━━━━━ Records for the task

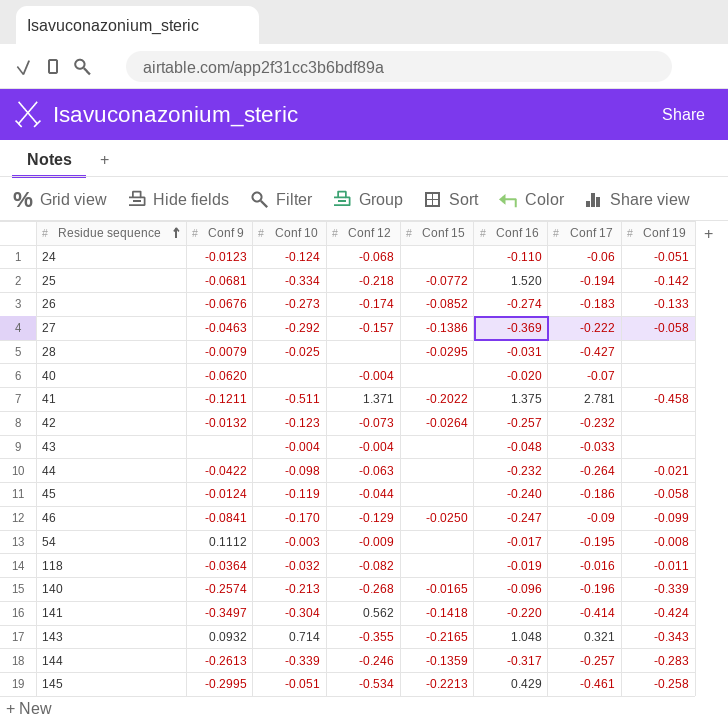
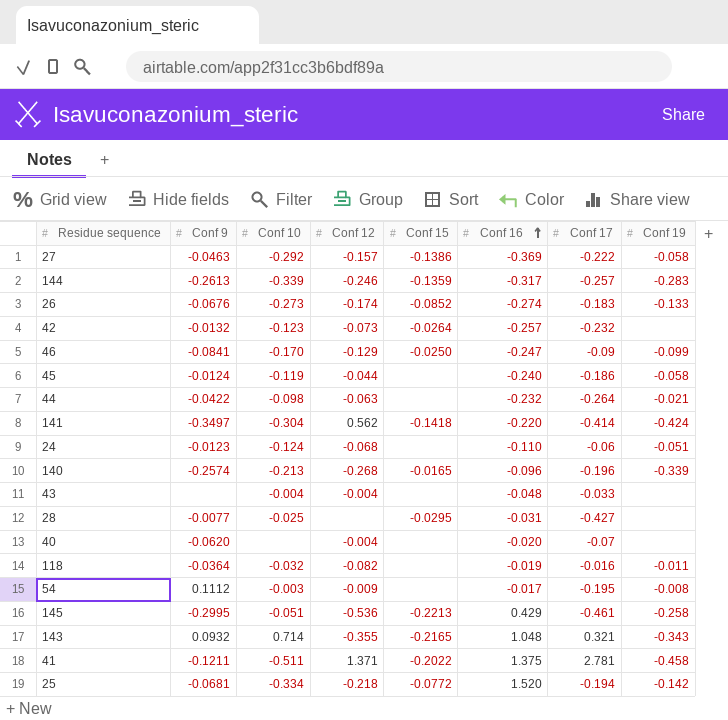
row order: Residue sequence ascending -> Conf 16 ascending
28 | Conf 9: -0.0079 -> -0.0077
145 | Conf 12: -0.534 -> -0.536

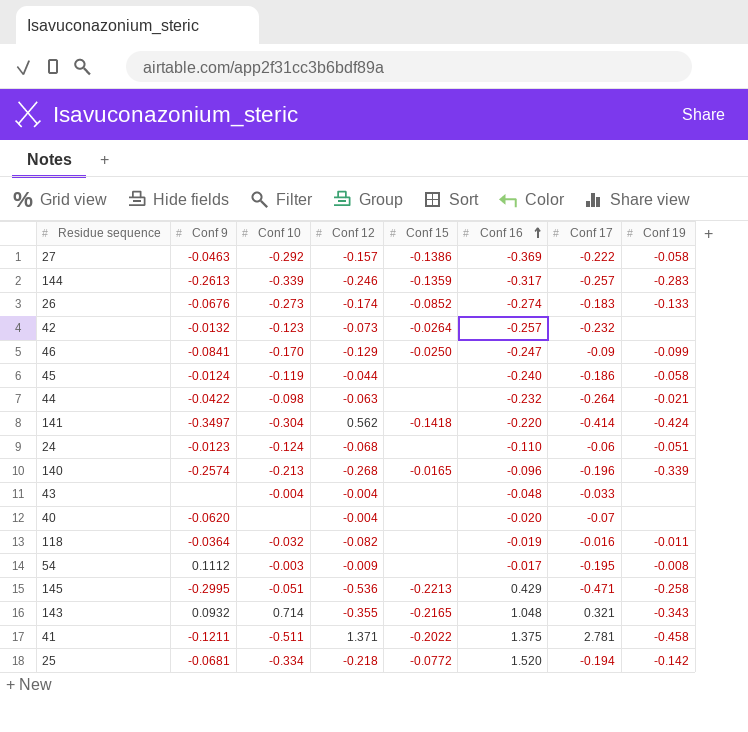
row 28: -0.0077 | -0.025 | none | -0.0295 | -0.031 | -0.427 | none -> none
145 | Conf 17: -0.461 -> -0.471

━━━━━━━━━━

Whatever pictures the entries contain, omit them, and write the rest out exactly.

Output for this exercise:
row order: Residue sequence ascending -> Conf 16 ascending
28 | Conf 9: -0.0079 -> -0.0077
145 | Conf 12: -0.534 -> -0.536

row 28: -0.0077 | -0.025 | none | -0.0295 | -0.031 | -0.427 | none -> none
145 | Conf 17: -0.461 -> -0.471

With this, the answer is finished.